Ms. Munday estimates that the pandemic added about $100,000 to her debts, doubling them from prepandemic levels.Tijana Martin/The Globe and Mail

There were definitely times that it wobbled badly, and nearly fell over entirely. When I first spoke with Ms. Munday shortly after the sweeping March, 2020, the lockdowns began, she didn’t know how she was going to survive past the end of the month – she had no money for rent and loan payments that were coming due. When we spoke again on each anniversary of those shutdowns, she shared tales of having teetered on the brink of bankruptcy in the intervening year. Now, those fears of the death of her business have subsided.

But she’s still operating on less than two-thirds of her pre-COVID-19 monthly revenue. Uncertainties around the future of work-from-home, periodic waves of COVID and seasonal viruses, and fears of a recession have all kept customers cautious.

Meanwhile, like in most small companies, the pandemic has left a debt hangover, and the soaring interest rates over the past year have deepened the headache. Now, hundreds of thousands of businesses are staring into the Dec. 31, 2023, the deadline for repaying loans under the federal Canadian Emergency Business Account (CEBA) program – a pandemic lifeline that now looms as a burden that many will struggle to shoulder.
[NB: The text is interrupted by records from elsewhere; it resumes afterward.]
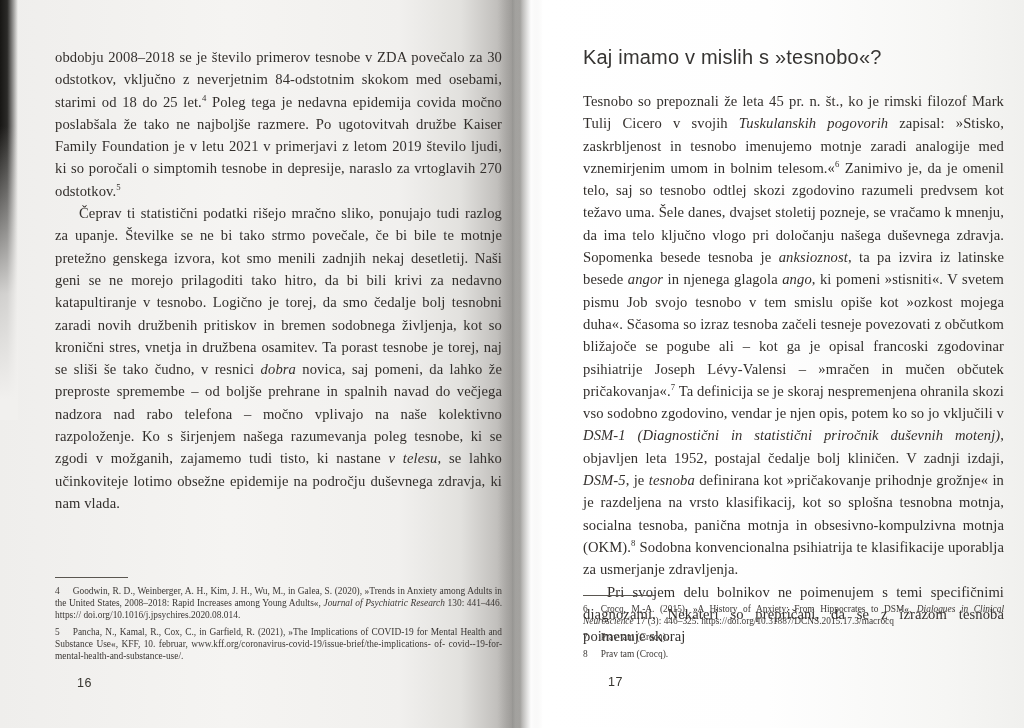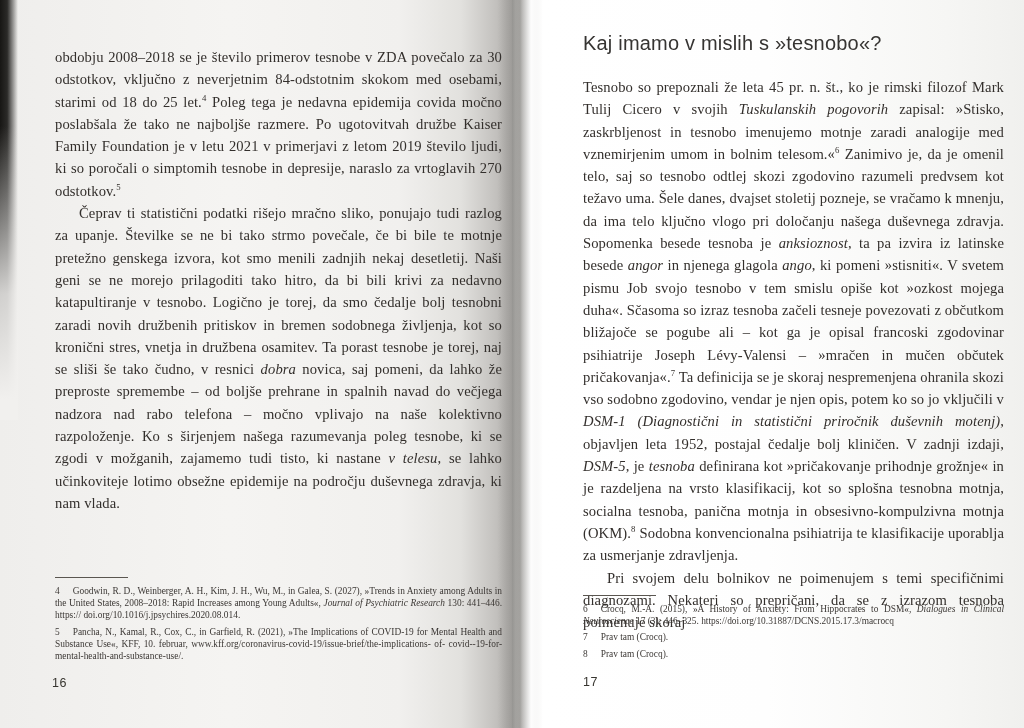--- a/index.html
+++ b/index.html
@@ -43,7 +43,7 @@
   }
   
   .col-left  { position:absolute; left:55px;  top:46px; width:447px; }
-  .col-right { position:absolute; left:583px; top:26px; width:421px; }
+  .col-right { position:absolute; left:583px; top:40px; width:421px; }
   .para {
     margin:0; font-size:14.6px; line-height:22.3px;
     text-align:justify; letter-spacing:0.1px;

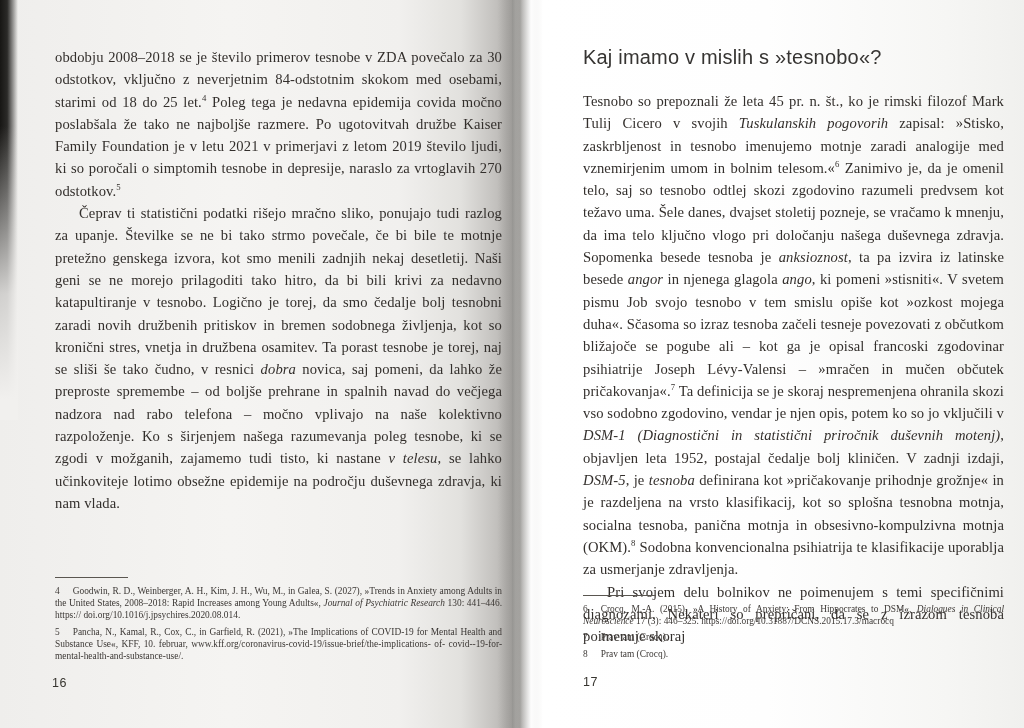--- a/index.html
+++ b/index.html
@@ -92,7 +92,7 @@
 
   <div class="fn-block-left">
     <div class="fn-rule"></div>
-    <p class="fn"><span class="fn-num">4</span><span><span>Goodwin, R. D., Weinberger, A. H., Kim, J. H., Wu, M., in Galea, S. (2027), »Trends in Anxiety among Adults in the United States, 2008–2018: Rapid Increases among Young Adults«, </span><i>Journal of Psychiatric Research</i><span> 130: 441–446. https:// doi.org/10.1016/j.jpsychires.2020.08.014.</span></span></p>
+    <p class="fn"><span class="fn-num">4</span><span><span>Goodwin, R. D., Weinberger, A. H., Kim, J. H., Wu, M., in Galea, S. (2020), »Trends in Anxiety among Adults in the United States, 2008–2018: Rapid Increases among Young Adults«, </span><i>Journal of Psychiatric Research</i><span> 130: 441–446. https:// doi.org/10.1016/j.jpsychires.2020.08.014.</span></span></p>
     <p class="fn"><span class="fn-num">5</span><span><span>Pancha, N., Kamal, R., Cox, C., in Garfield, R. (2021), »The Implications of COVID-19 for Mental Health and Substance Use«, KFF, 10. februar, www.kff.org/coronavirus-covid-19/issue-brief/the-implications- of- covid--19-for-mental-health-and-substance-use/.</span></span></p>
   </div>
 

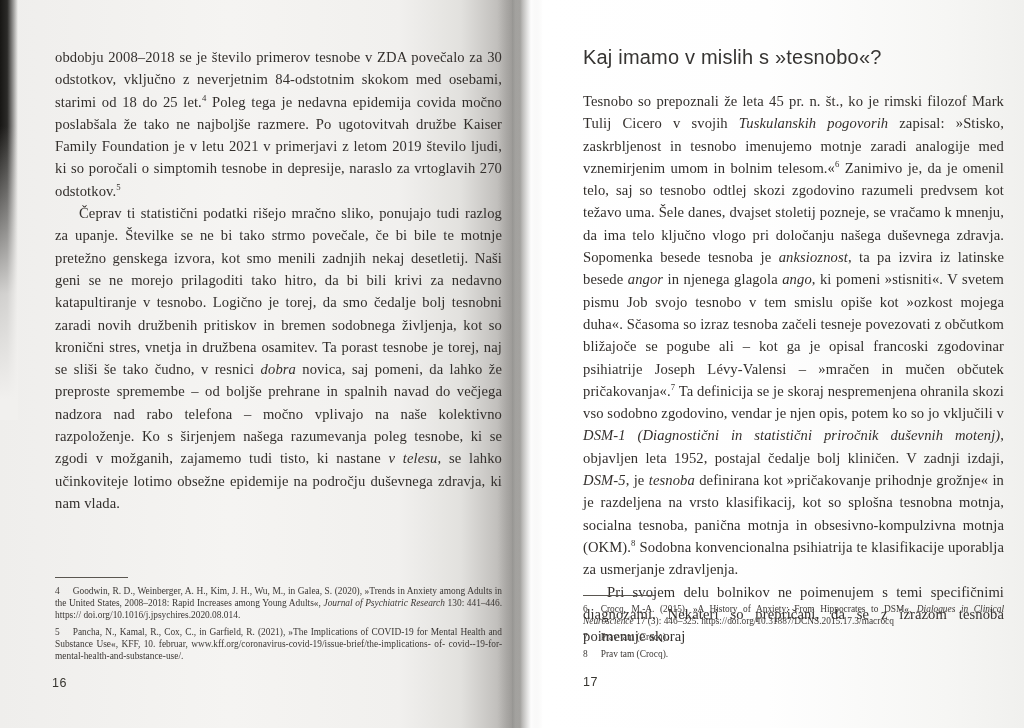--- a/index.html
+++ b/index.html
@@ -69,7 +69,7 @@
   .pgnum {
     position:absolute;
     font-family:"Liberation Sans","DejaVu Sans",sans-serif;
-    font-size:12.5px; color:#37352f; letter-spacing:0.5px;
+    font-size:12.5px; color:#37352f; letter-spacing:0.5px;margin-left:25px;
   }
   .pgnum-left  { left:52px; top:676px; }
   .pgnum-right { left:583px; top:675px; width:402px; }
“I’m seeing a lot of desperation,” Ms. Munday said.

That dark mood is reflected in the Canadian Federation of Independent Business (CFIB) monthly Business Barometer, a survey of small-business sentiment. It’s hovering near its lowest readings since the 2020 depths of the pandemic shutdowns, and at lows never before seen outside of a recession.

“Many businesses continue to feel the burden of years of subpar business conditions, which are now compounded by all sorts of rising costs,” CFIB chief economist Simon Gaudreault said in the latest Business Barometer report.
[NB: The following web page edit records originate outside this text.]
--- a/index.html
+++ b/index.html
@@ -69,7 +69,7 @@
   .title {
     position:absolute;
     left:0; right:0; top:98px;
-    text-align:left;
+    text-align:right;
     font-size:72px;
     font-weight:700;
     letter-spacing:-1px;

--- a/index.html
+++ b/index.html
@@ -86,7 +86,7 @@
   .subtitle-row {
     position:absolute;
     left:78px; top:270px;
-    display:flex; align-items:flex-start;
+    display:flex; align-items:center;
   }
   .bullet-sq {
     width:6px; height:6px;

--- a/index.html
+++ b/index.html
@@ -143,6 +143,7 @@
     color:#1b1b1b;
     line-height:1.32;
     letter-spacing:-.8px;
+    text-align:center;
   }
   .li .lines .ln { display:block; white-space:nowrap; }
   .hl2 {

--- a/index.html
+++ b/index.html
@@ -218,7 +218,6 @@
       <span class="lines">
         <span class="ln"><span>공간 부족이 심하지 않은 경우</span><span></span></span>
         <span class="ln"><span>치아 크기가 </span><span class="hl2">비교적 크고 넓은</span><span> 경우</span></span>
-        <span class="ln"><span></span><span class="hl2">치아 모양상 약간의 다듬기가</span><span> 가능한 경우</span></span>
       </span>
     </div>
Growing numbers of companies have cracked under the pressure, as the safety net of government pandemic support programs has been removed. The Office of the Superintendent of Bankruptcy, a federal agency, recently reported that business insolvency was up 39 per cent in the 12 months ended Jan. 31, compared with the previous year. In January alone, business insolvencies were up 55 per cent compared with the same month a year earlier.

CFIB survey data shows that COVID-related debt burdens have eased somewhat over the past year, but for many businesses, they’re still onerous. The group said that 58 per cent of businesses still report carrying pandemic-related debt, with an average COVID-19 debt load of $106,000. That’s down from 67 per cent, and an average of $158,000, a year ago.

Ms. Munday’s business is pretty typical in that regard. She estimates that the pandemic added about $100,000 to her debts, doubling them from prepandemic levels. But she has whittled her pandemic debts down by about $50,000 over the past year.

She’s now generating adequate monthly revenue to cover her bills and keep the business going. But she’s in no position to take on new debt – especially with today’s high interest rates.

Bank of Canada data shows the average rate for a business loan was nearly 6 per cent in late 2022, up from less than 2.5 per cent a year earlier. That has definitely put a chill on small-business owners’ willingness to invest.

“There’s absolutely no world where I would take on new risks,” she said.

And now, she and nearly 900,000 other small businesses that took out CEBA’s interest-free and partially forgivable loans face an ominous deadline. If they don’t repay the non-forgivable portion of the loan, in full, by the end of 2023, they’ll lose the forgivable portion and have to repay the full amount – plus 5-per-cent interest starting Jan. 1, 2024.

For the more than half-million companies that tapped the program for the full $60,000, that means either somehow freeing up $40,000 of cash by the end of the year, or losing the forgivable portion of $20,000 and facing new loan repayments, on top of their other debt obligations.

Ms. Munday worries that some of his fellow entrepreneurs in the Danforth business community can’t meet the deadline, and won’t survive the added burden. The consequence could be another wave of business insolvency next year.

“It’s incredibly stressful,” Ms. Munday said. “We’ve been beaten down for three years, and now we have this.”